The George S. MacManus Company has released a new catalogue of material related to the Civil War. This internecine conflict is a specialty of MacManus, their collection of books and other printed material on the topic extensive. The 300 books herein offered are not for the most part major histories of the war but are detailed, specialized accounts. Some examples of these are the many regiment biographies and accounts by ordinary foot soldiers in the war. Others come from eyewitnesses who were not active participants, such as Confederate wives who witnessed the fighting around them. Union wives were spared this horror, but still lost husbands and children in tragic numbers. In the end, not much changed other than the slaves became emancipated but segregated, discriminated against, second class citizens often subjected to terror. The Union won, but it has been a long journey for those they freed. Here are a few titles from this collection of Civil War books.

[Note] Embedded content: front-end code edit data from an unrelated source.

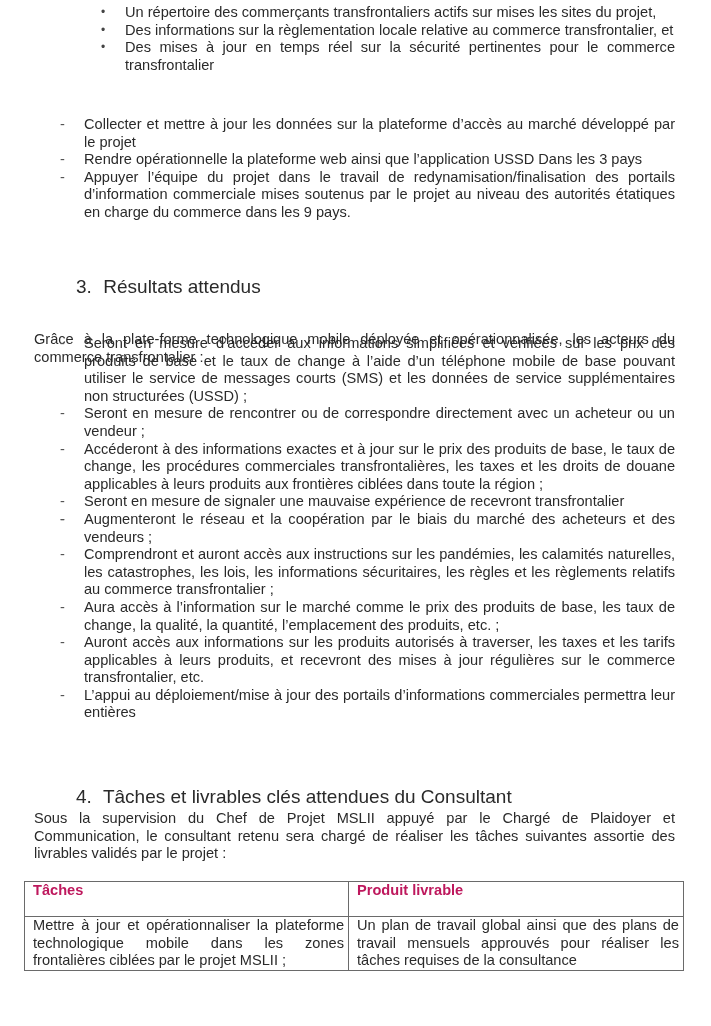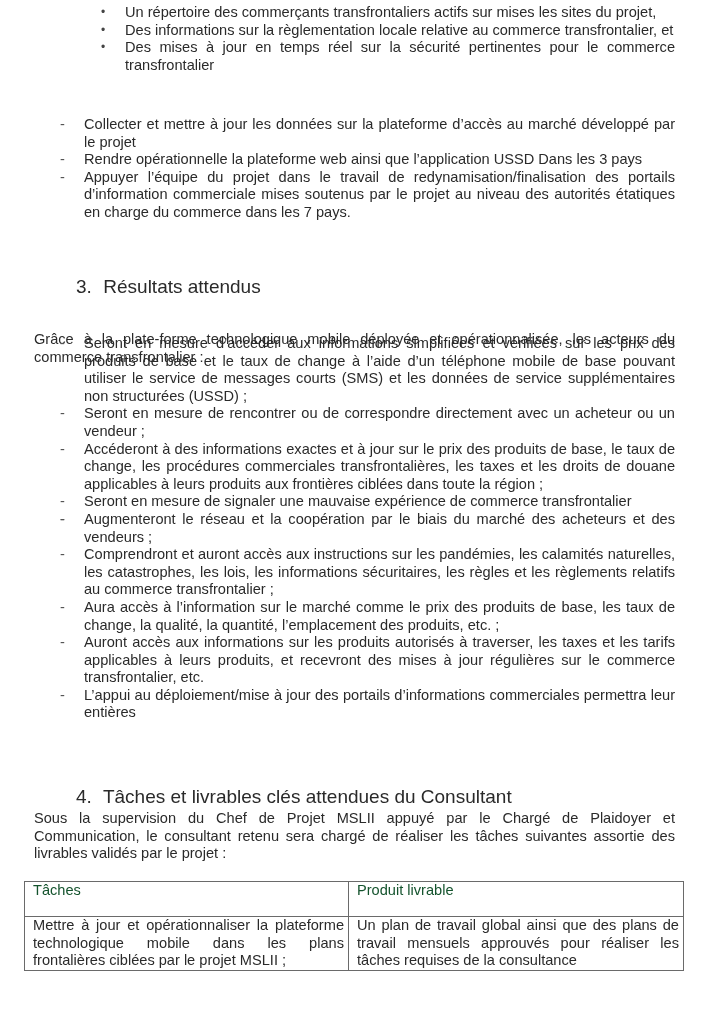--- a/index.html
+++ b/index.html
@@ -44,7 +44,7 @@
   <ul class="dash" style="top:116px;">
     <li class="just"><span class="mk">-</span><span>Collecter et mettre à jour les données sur la plateforme d’accès au marché développé par le projet</span></li>
     <li class="just"><span class="mk">-</span><span>Rendre opérationnelle la plateforme web ainsi que l’application USSD Dans les 3 pays</span></li>
-    <li class="just"><span class="mk">-</span><span>Appuyer l’équipe du projet dans le travail de redynamisation/finalisation des portails d’information commerciale mises soutenus par le projet au niveau des autorités étatiques en charge du commerce dans les 7 pays.</span></li>
+    <li class="just"><span class="mk">-</span><span>Appuyer l’équipe du projet dans le travail de redynamisation/finalisation des portails d’information commerciale mises soutenus par le projet au niveau des autorités étatiques en charge du commerce dans les 9 pays.</span></li>
   </ul>
 
   <h2 style="top:260px;"><span class="num">3.</span> <span>Résultats attendus</span></h2>

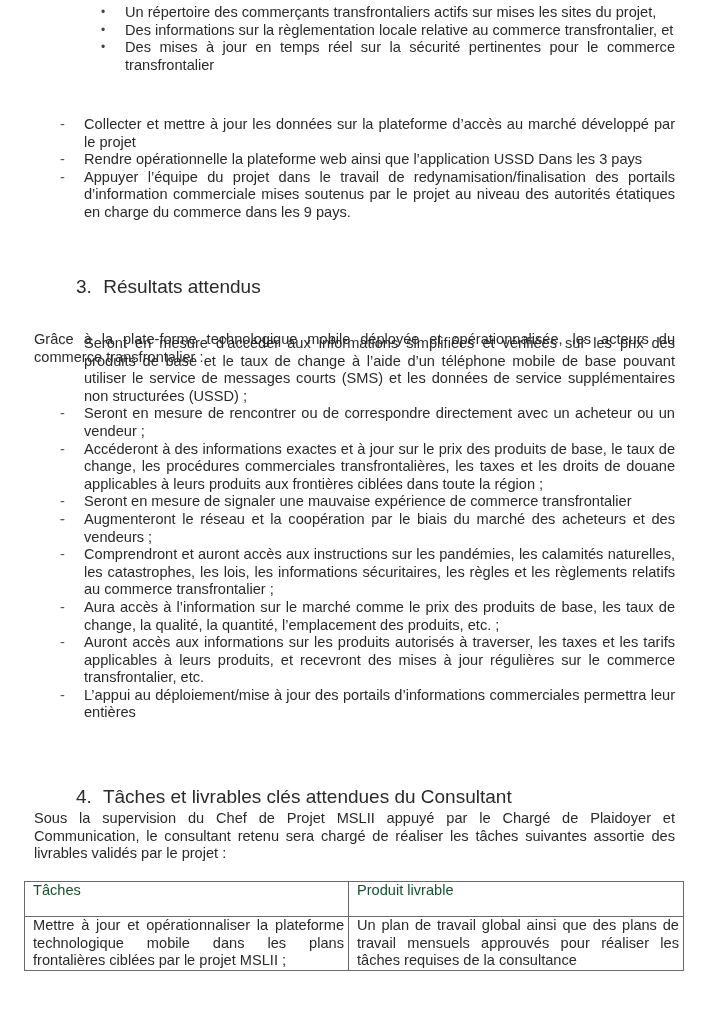--- a/index.html
+++ b/index.html
@@ -55,7 +55,7 @@
     <li class="just"><span class="mk">-</span><span>Seront en mesure d’accéder aux informations simplifiées et vérifiées sur les prix des produits de base et le taux de change à l’aide d’un téléphone mobile de base pouvant utiliser le service de messages courts (SMS) et les données de service supplémentaires non structurées (USSD) ;</span></li>
     <li class="just"><span class="mk">-</span><span>Seront en mesure de rencontrer ou de correspondre directement avec un acheteur ou un vendeur ;</span></li>
     <li class="just"><span class="mk">-</span><span>Accéderont à des informations exactes et à jour sur le prix des produits de base, le taux de change, les procédures commerciales transfrontalières, les taxes et les droits de douane applicables à leurs produits aux frontières ciblées dans toute la région ;</span></li>
-    <li class="just"><span class="mk">-</span><span>Seront en mesure de signaler une mauvaise expérience de commerce transfrontalier</span></li>
+    <li class="just"><span class="mk">-</span><span>Seront en mesure de signaler une mauvaise expérience de recevront transfrontalier</span></li>
     <li class="just"><span class="mk">-</span></li>
     <li class="just"><span class="mk">-</span><span>Augmenteront le réseau et la coopération par le biais du marché des acheteurs et des vendeurs ;</span></li>
     <li class="just"><span class="mk">-</span><span>Comprendront et auront accès aux instructions sur les pandémies, les calamités naturelles, les catastrophes, les lois, les informations sécuritaires, les règles et les règlements relatifs au commerce transfrontalier ;</span></li>

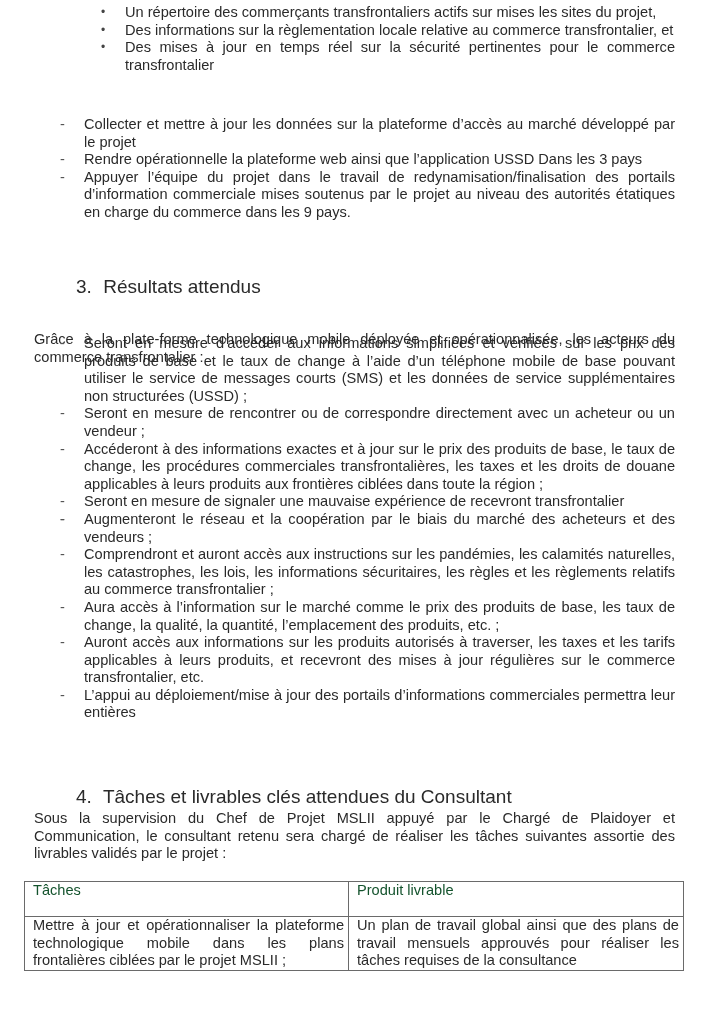--- a/index.html
+++ b/index.html
@@ -27,7 +27,7 @@
     border: 1px solid #6a6a6a; vertical-align: top; padding: 0 4px 0 8px;
     font-size: 14.6px; line-height: 17.6px; text-align: justify; text-align-last: left;
   }
-  table.tasks th { font-weight: normal; height: 34px; text-align: center; color: #14532d; }
+  table.tasks th { font-weight: bold; height: 34px; text-align: center; color: #be185d; }
   table.tasks td.last { border-bottom: 1px solid #6a6a6a; }
 </style>
 </head>

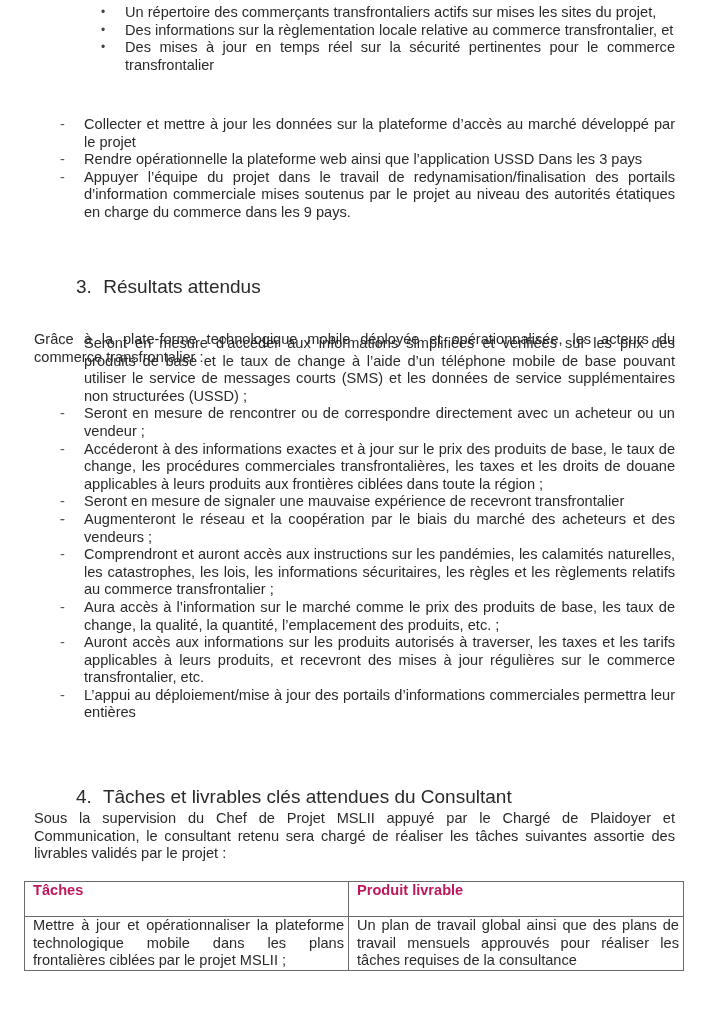--- a/index.html
+++ b/index.html
@@ -79,7 +79,7 @@
       <th>Produit livrable</th>
     </tr>
     <tr>
-      <td>Mettre à jour et opérationnaliser la plateforme technologique mobile dans les plans frontalières ciblées par le projet MSLII ;</td>
+      <td>Mettre à jour et opérationnaliser la plateforme technologique mobile dans les zones frontalières ciblées par le projet MSLII ;</td>
       <td>Un plan de travail global ainsi que des plans de travail mensuels approuvés pour réaliser les tâches requises de la consultance</td>
     </tr>
   </tbody>

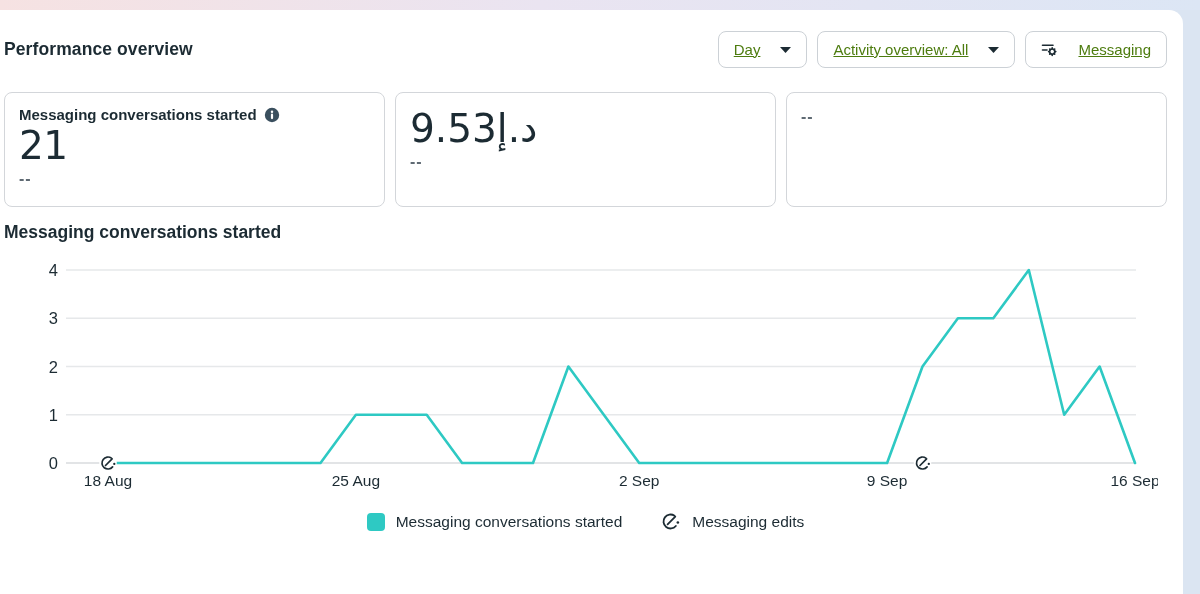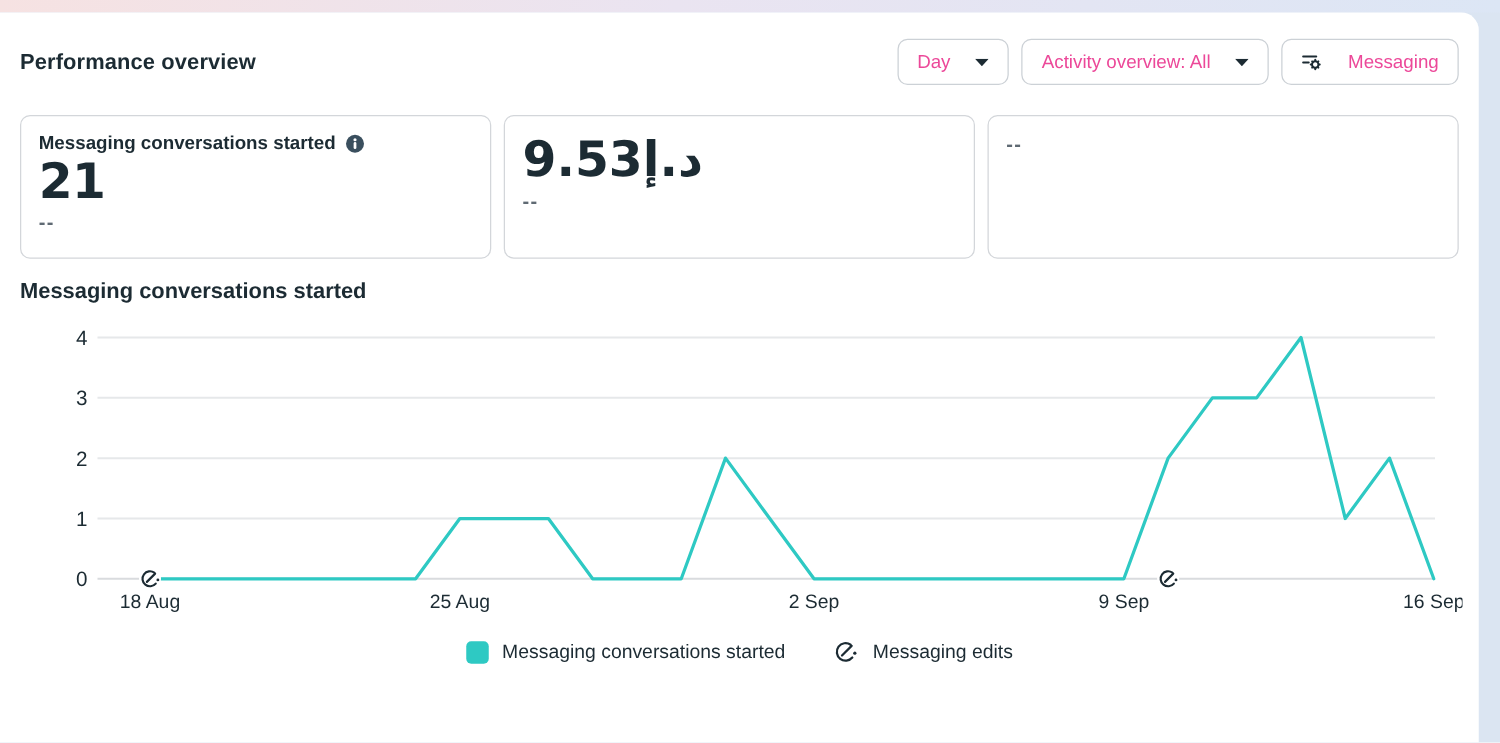--- a/index.html
+++ b/index.html
@@ -17,7 +17,7 @@
   .page-card{
     position:absolute; top:10px; left:0; width:1183px; height:584px;
     background:#ffffff; border-top-right-radius:14px;
-    padding:20px 16px 0 16px;
+    padding:20px 16px 0 4px;
   }
   
   .header-row{ display:flex; align-items:center; justify-content:space-between; height:38px; }

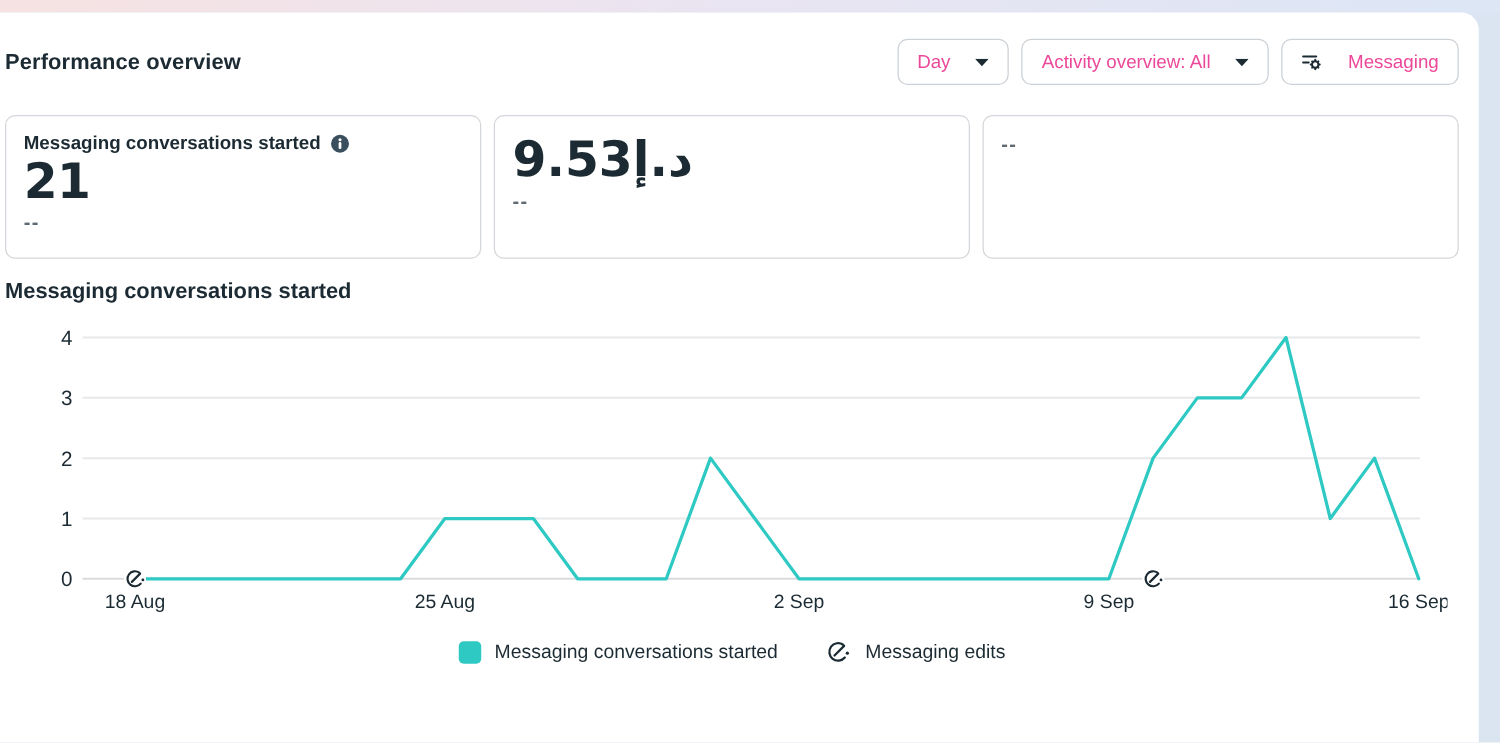--- a/index.html
+++ b/index.html
@@ -27,8 +27,9 @@
     display:inline-flex; align-items:center; gap:20px;
     height:37px; padding:0 15px;
     background:#fff; border:1px solid #ccd1d6; border-radius:8px;
-    font-size:15px; font-weight:500; color:#ec4899; cursor:pointer;
+    font-size:15px; font-weight:500; color:#4d7c0f; cursor:pointer;
     font-family:inherit;
+    text-decoration:underline;
   }
   .caret{ display:block; margin-top:1px; }
   

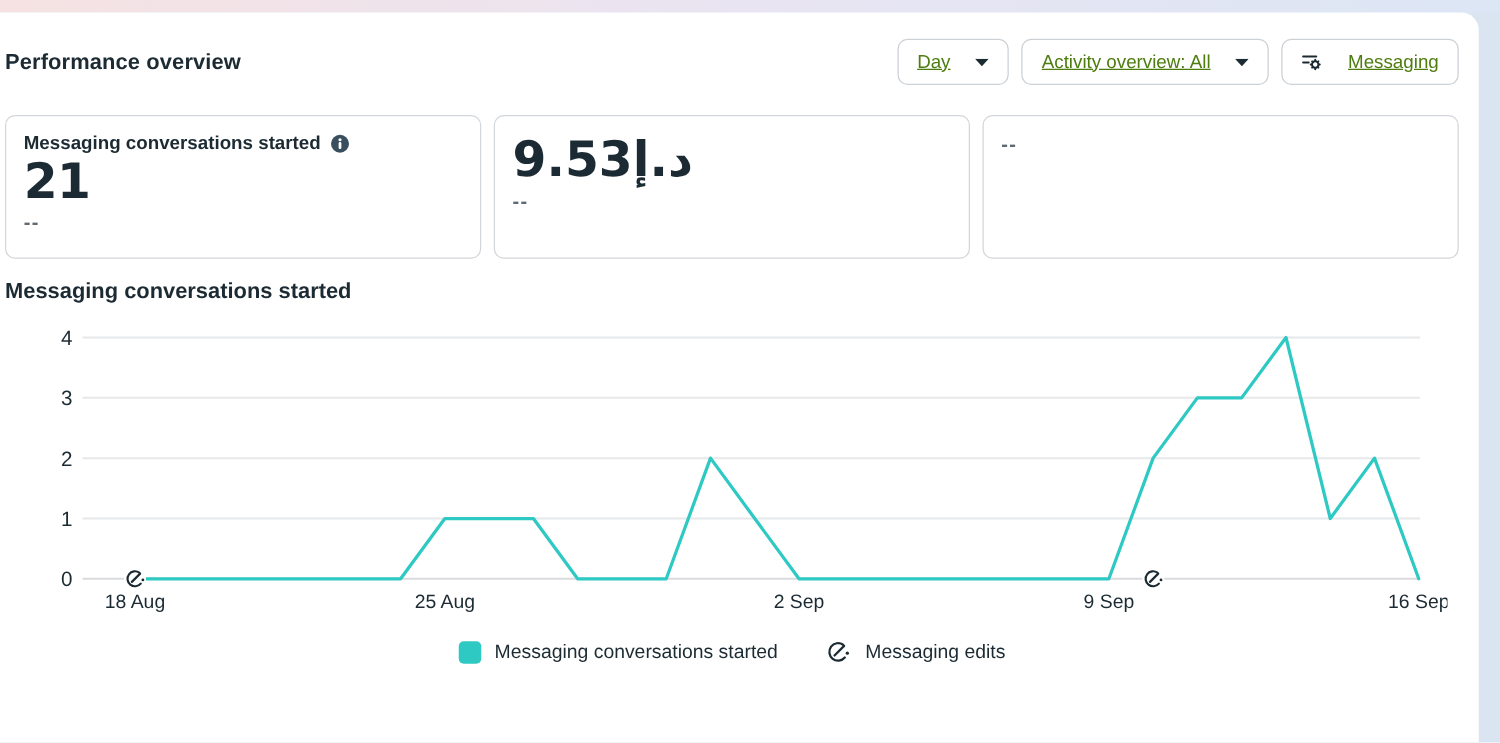--- a/index.html
+++ b/index.html
@@ -41,7 +41,7 @@
   .metric-title{ display:flex; align-items:center; gap:7px; font-size:15px; font-weight:700; }
   .metric-value{
     font-family:"DejaVu Sans","Liberation Sans",sans-serif;
-    font-size:39px; font-weight:700; line-height:44px; margin-top:1px; letter-spacing:-.5px;
+    font-size:39px; font-weight:400; line-height:44px; margin-top:1px; letter-spacing:-.5px;
     unicode-bidi:normal;
   }
   .metric-secondary{ font-size:16px; color:#5f6a73; letter-spacing:1px; line-height:16px; margin-top:3px; font-weight:700;}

It is kind of odd to begin a description of Civil War accounts with something good and humane, but we already know about the death and destruction the war wrought. It might be even more surprising to hear of good things from a prisoner, Civil War prisons not having a good reputation at all, but here it is: Prison Reminiscences, An Address Read Before Stonewall Camp, Confederate Veterans...February 2nd, 1904. James F. Crocker enlisted in the Virginia Infantry early in the war, was seriously injured in the Battle of Malvern Hill, but recovered to participate in Pickett's Charge during the Battle of Gettysburg. He was wounded again and left on the battlefield by retreating Confederates. He was captured and taken prisoner. However, for some reason he did not quite understand, the Union soldiers trusted him. Needing new clothes, he was allowed to travel to Gettysburg alone. He found himself mingling with northerners, being warmly treated by them. He wrote, “It was a queer episode – a peace episode in the midst the war. This experience of mine taught me that the hates and prejudices engendered by the war were national, not individual; that individual relations and feelings were but little affected in reality; and that personal contact was sufficient to restore kindliness and friendship.” Item 156. Priced at $1,750.
Here is an account of another Confederate's time in a Union prison. He didn't enjoy it as much, though it certainly could have been worse, considering his role. He was the President of the Confederate States of America. The book is Prison Life of Jefferson Davis. Embracing Details and Incidents in His Captivity, Particulars Concerning His Health and Habits, Together with many Conversations on Topics of Great Public Interest. The author was John J. Craven, his attending physician at Fortress Monroe. It was published in 1866. His early treatment was not good, no visitors, no books other than the Bible. His health deteriorated at first. However, he was given better quarters after a few months and then was transferred to a prison where he lived with his family in superior quarters. After two years, he was released on bail, the funds being provided by, among others, Gerrit Smith. Smith was undoubtedly the only person who ever raised funds for both Jefferson Davis and John Brown. Despite talk of a charge of treason, Davis was never charged with anything, but instead received a pardon. Item 151. $175.
Perhaps this is the perfect book of advice for Confederate soldiers. The title is Napoleon's Maxims of War. This is the first Confederate edition published in 1862. It was translated by Col. D'Aguilar since most Confederate soldiers not from Louisiana did not speak French. Napoleon had much in common with his Confederate counterparts - tough, determined, militarily smart, but he lost anyway. Ironically, the book bears a recommendation from General Winfield Scott, who led the Union army early in the war. Item 50. $1,500.
Here is a bound volume of sheet music for songs you probably don't know. There are 44 songs, and these are songs of the South. They are Confederate songs. They are from 1863-1864, and things weren't going so well for their side by then, perhaps explaining some of the unhappy titles. Among the songs you can learn are The Dying Soldier, Dear Mother I've Come Home to Die, God Save the South, No Surrender Song, Keep Me Awake Mother, Her Bright Smile Haunts Me Still, Mother Is the Battle Over, When This Cruel War is Over, Who Will Care for Mother Now, and Pray, Maiden, Pray! This does not sound like much of a collection of party songs. Item 103. $12,000.
However bad soldiers from the other side may have seemed, most were probably decent people, such as those James Crocker encountered in Gettysburg. However, in the border areas there were irregular fighters and these were not such nice people. The Confederate side in Missouri produced several of these, men upset with the Union for some reason or other seeking revenge. The reality was that in the border territories, it could be neighbor against neighbor, and that can get really ugly. Item 233 is Noted Guerrillas, or the Warfare of the Border. It describes veterans of Quantrill's Raiders, spreaders of mayhem in Missouri and Kansas. They included William Quantrill, Jesse and Frank James, Cole Younger and his brothers, Bloody Bill Anderson, and other disreputable characters. $250.